The noble (status) variation has a few very distinctive differences, The steel handle has a woven (teurhat) silver cover (kabat). The style of weaving can help determine the age but they are basically all 19th century or earlier. The top of the handle has a gold cover (crown) which in this case has also rough diamonds (inten) and enamel work as often seen on status rencong and sikins.

One of the most famous versions of this weapon is the version of Teukeu Umar that is currently in the Bronbeek collection. That version also has a golden cover of the entire handle which signifies an even higher status!

Photo of Teukeu Umar and his followers with behind him a status Peudeung and many other notable status weapons (photo from the collection of the Tropenmuseum, taken from Wikipedia).

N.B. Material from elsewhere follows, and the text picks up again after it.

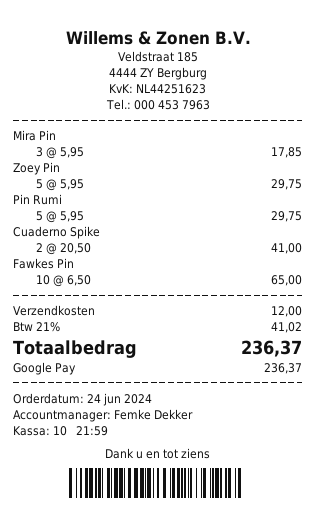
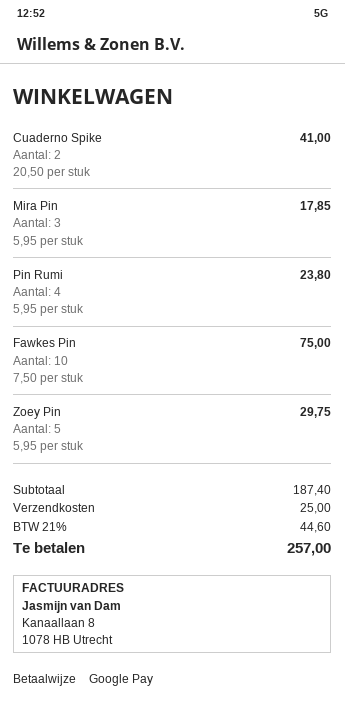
Pin Rumi: 5 x 5.95 = 29.75 -> 4 x 5.95 = 23.80
Fawkes Pin: 10 x 6.50 = 65.00 -> 10 x 7.50 = 75.00
shipping: 12.00 -> 25.00
tax: 21% = 41.02 -> 21% = 44.60
total: 236.37 -> 257.00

The blades are often longer than 80cms (total length around 100 cms) and always flexible in a high quality damascus steel. Probably most often if not always the blades are imported.

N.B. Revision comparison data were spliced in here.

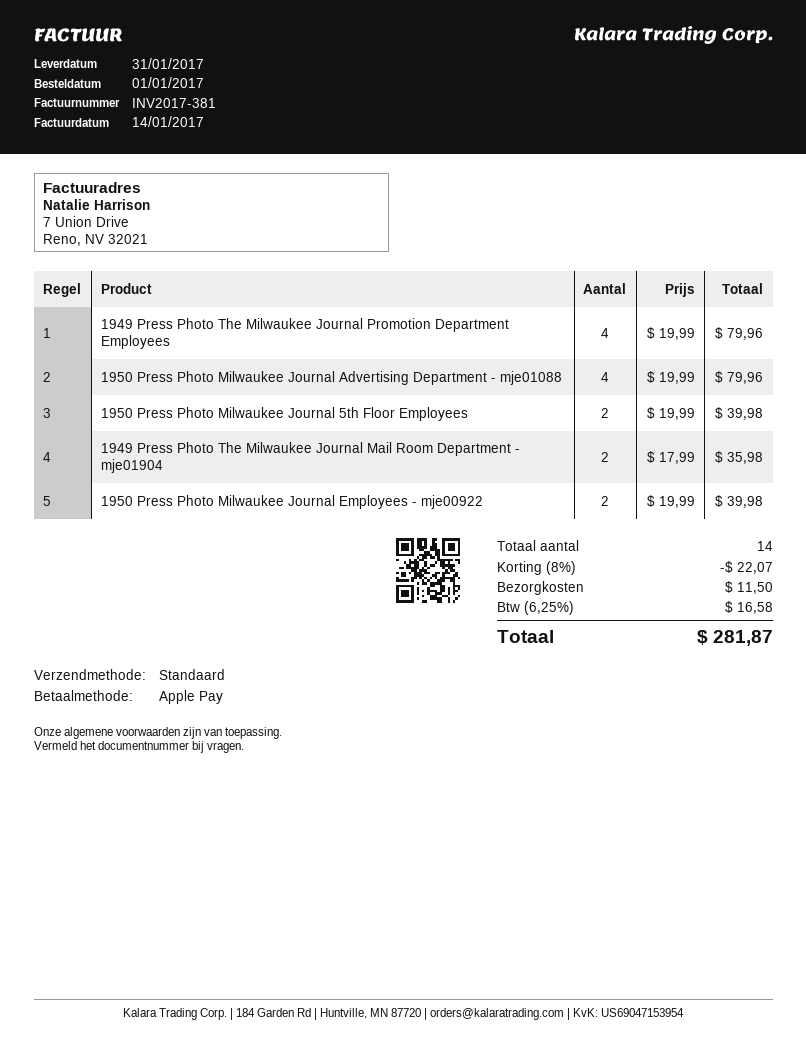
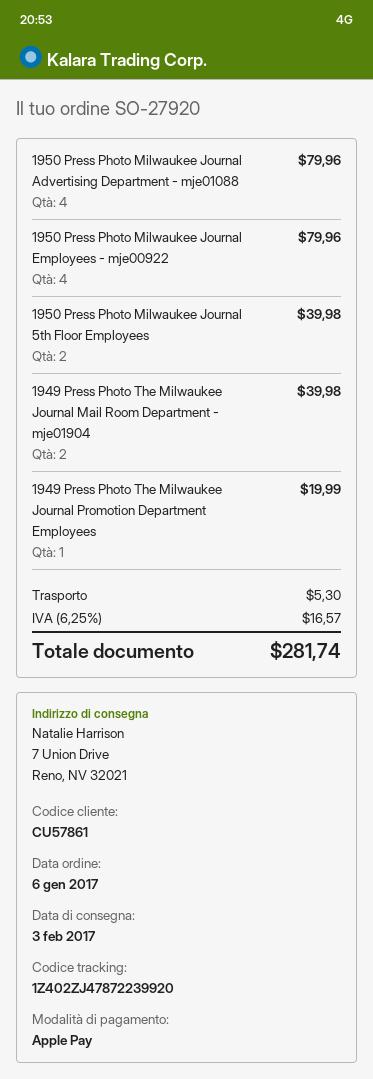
order date: 2017-01-01 -> 2017-01-06
delivery date: 2017-01-31 -> 2017-02-03
1949 Press Photo The Milwaukee Journal Promotion Department Employees: 4 for 79.96 -> 1 for 19.99
1949 Press Photo The Milwaukee Journal Mail Room Department - mje01904: 2 for 35.98 -> 2 for 39.98
1950 Press Photo Milwaukee Journal Employees - mje00922: 2 for 39.98 -> 4 for 79.96
discount: 8% = 22.07 -> none
shipping: 11.50 -> 5.30
tax: 6.25% = 16.58 -> 6.25% = 16.57
total: 281.87 -> 281.74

High quality, flexible blade with multiple grooves making it lighter and stronger!

This example came from the collection of Karsten Sjer Jensen (writer of the famous Krisdisk). If the number 8 which can be seen both on the handle and the sheath was put there by him is unknown.

Number 8 on handle and sheath

The entire quality of blade, handle and goldwork make these weapons very rare and collectable today!

See also my blogs about rencong and sirih, also Aceh historical items!

Sources: Catalogus Museum Bronbeek, Het verhaal van Indie, deel 1

Atjeh & Gajo – Status Rencong

In this blog I want to show some detailed photo’s of the quality of workmanship in these status weapons! Remember the golden crowns are rare, maybe only 1 in a 100 examples have these….

Aceh rencong with golden crowns

An overview of 4 rencong, probably all 19th century pieces with the original sheaths on three of them. Short description from left to right and top to bottom:

  • Handle is made of “white” buffalo horn as opposed to the more common dark horn. Enamel of the crowns is of very high quality.
  • Handle made of Akar Bahar, root of the sea, which is very brittle and probably the rarest handle material. The back part therefore also of gold with a diamond (inten) on top. A very high status item.
  • Handle of dark horn and smooth as opposed to the first and last handle. Top of the metal also has very nice gold inlays.
  • Dark buffalo handle and the biggest size rencong of these four with some old battle damage and likely the oldest of these.

Note that the bottom two crowns have a very high quality of enamel and the top two ones hardly have any enamel.

Gayo status rencong with silver and (marine) ivory

In the Gayo region the use of silver was more common on status pieces. Also the use of marine ivory (dandan) was quite common. Also the first metal part often has an overlay in copper or suassa.

The first has an unusual size, the longest of all seven rencong in this blog. Also the combination of ivory, silver crowns and suassa overlay is remarkable. Probably of ritual meaning or very high status.

The second is a more standard Gayo status rencong with brass overlay and only ivory on the handle. Both have the typical blood groove that is more or less standard on Gayo made pieces.

The third seems to be a Aceh made piece for the Gayo region. The use of a full silver handle with suassa details and the sheath hint at Gayo use but the quality of workmanship hint at Aceh. An interesting cross cultural rencong.